De enige keer dat ik hier mijn stofjas uitdoe, is met het meisje. Een vrouw eigenlijk, tien jaar ouder. Bij afwezigheid van het teamhoofd gaat zij over de kassa's, waar ik weleens bijspring. De vader van haar kinderen heeft ze hier leren kennen, ze zijn tegelijk in deze supermarkt begonnen, maar hij werkt hier niet meer. Na een koopavond blijven we samen achter. Zij moet afsluiten en vraagt me te blijven, voor de veiligheid. Kom even, zegt ze als alleen het magazijn nog verlicht is. Ze schuifelt achteruit het hok in en trekt me mee. Ze heeft me hier aan het werk gezien, met mijn snelle handen. We staan op de verhoging naast de bak en zonder achterom te kijken maait ze lege flessen opzij, sommige op de grond. Gekletter, getingel; de rilling, die overgaat in een tinteling bij haar warme handen op mijn borst en buik, de punt van haar tong in mijn nek. Ze zegt iets over mijn handen, mijn snelle handen, en ik doe wat ze me influistert, zoals toen ze me inwerkte achter de kassa.
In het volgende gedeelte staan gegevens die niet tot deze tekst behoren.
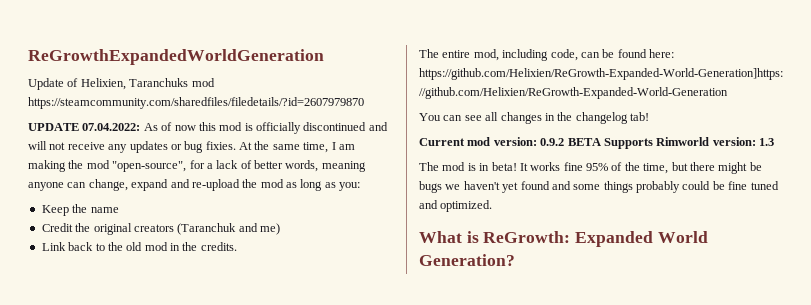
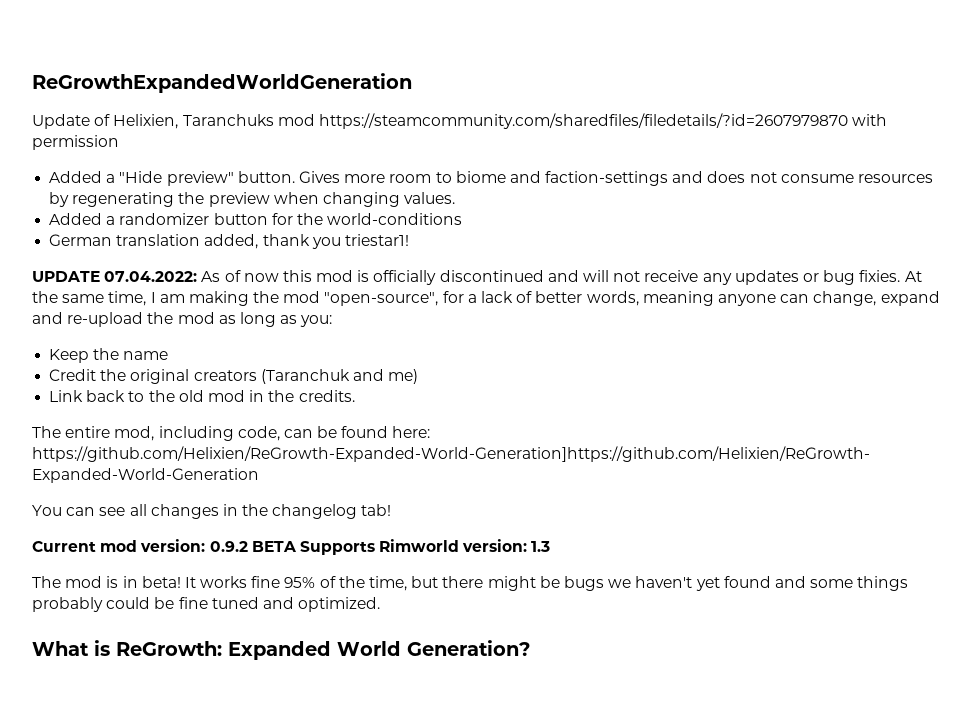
(364, 103) none -> [852,114,888,126] [32,135,119,150] [49,171,934,186] [49,192,456,207] [49,213,463,225] [49,234,409,249] with permission // Added a "Hide preview" button. Gives more room to biome and faction-settings and does not consume resources by regenerating the preview when changing values. // Added a randomizer button for the world-conditions // German translation added, thank you triestar1!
Op een avond ga ik met wat collega's mee naar hun vaste stek aan het meer, waar we bier uit de winkel drinken. Ik ben zeventien en drink voor de eerste keer bier zonder mijn beste vriend. Bij het eerste biertje voelt dat als verraad, maar bij het tweede voel ik me alleen bij de eerste slok schuldig, bij de volgende flesjes denk ik er niet meer aan.
Of ik zin heb om mee te gaan naar een bungalowpark, de laatste midweek van de vakantie. Ik moet moeite doen het hysterisch gelukkige kind in mij verborgen te houden, maar ik denk aan die bolle en na een flinke slok bier bedank ik voor het aanbod. Ze vinden het jammer, maar ze houden een plek vrij, mocht ik me bedenken.
Voordat onze zomers zich afsplitsten, leek het een heel goed idee die laatste week voor ons examenjaar samen door te brengen. We hadden het er niet over wat we dan zouden gaan doen, dat doen we nooit. We zijn gewoon altijd samen, of beter: nooit zonder elkaar.